*** Data to process ***

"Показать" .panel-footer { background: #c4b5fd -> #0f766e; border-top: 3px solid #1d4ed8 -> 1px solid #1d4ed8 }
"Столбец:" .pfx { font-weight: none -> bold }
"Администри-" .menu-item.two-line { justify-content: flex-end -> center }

*** End of Data to process ***
*** Data to process ***

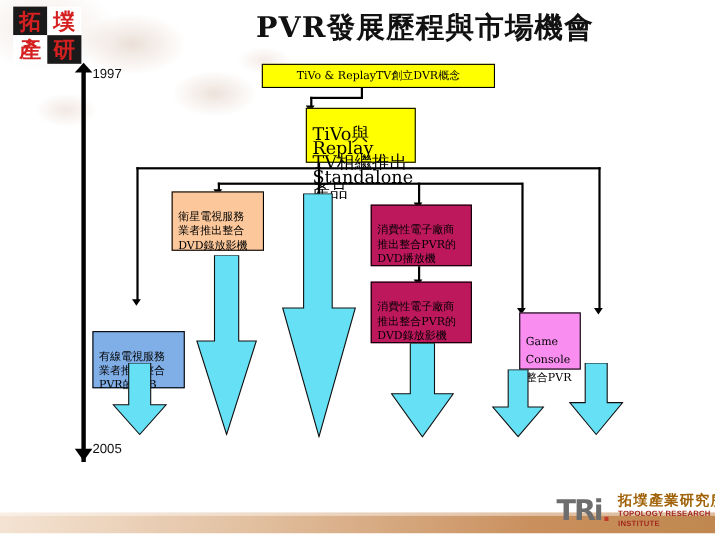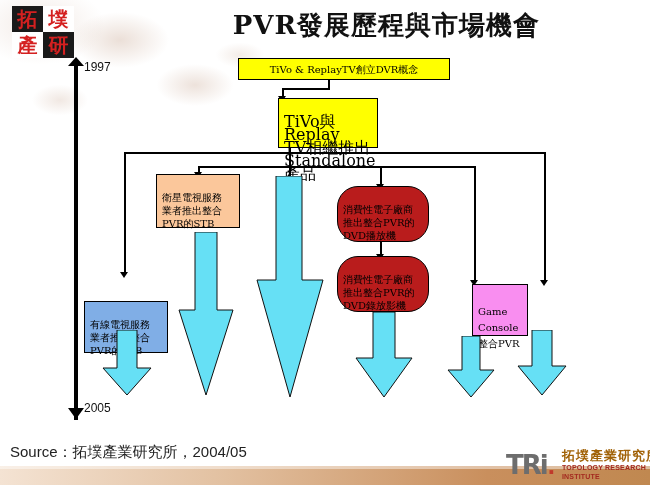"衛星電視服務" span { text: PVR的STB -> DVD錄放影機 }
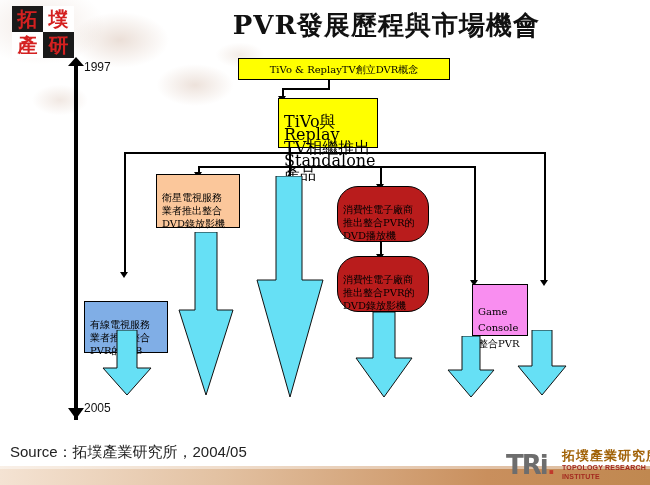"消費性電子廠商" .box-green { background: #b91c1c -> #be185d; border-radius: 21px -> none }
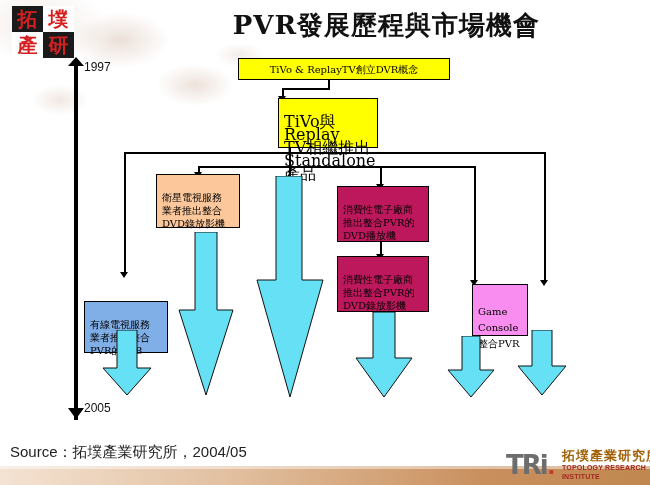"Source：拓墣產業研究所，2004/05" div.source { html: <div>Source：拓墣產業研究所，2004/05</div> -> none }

*** End of Data to process ***

What you need to do:
Proceeding from the line containing "background: #c4b5fd ->" through the line containing "justify-content: flex-end ->", transcribe the lines above exactly, both end lines included.

Output:
"Показать" .panel-footer { background: #c4b5fd -> #0f766e; border-top: 3px solid #1d4ed8 -> 1px solid #1d4ed8 }
"Столбец:" .pfx { font-weight: none -> bold }
"Администри-" .menu-item.two-line { justify-content: flex-end -> center }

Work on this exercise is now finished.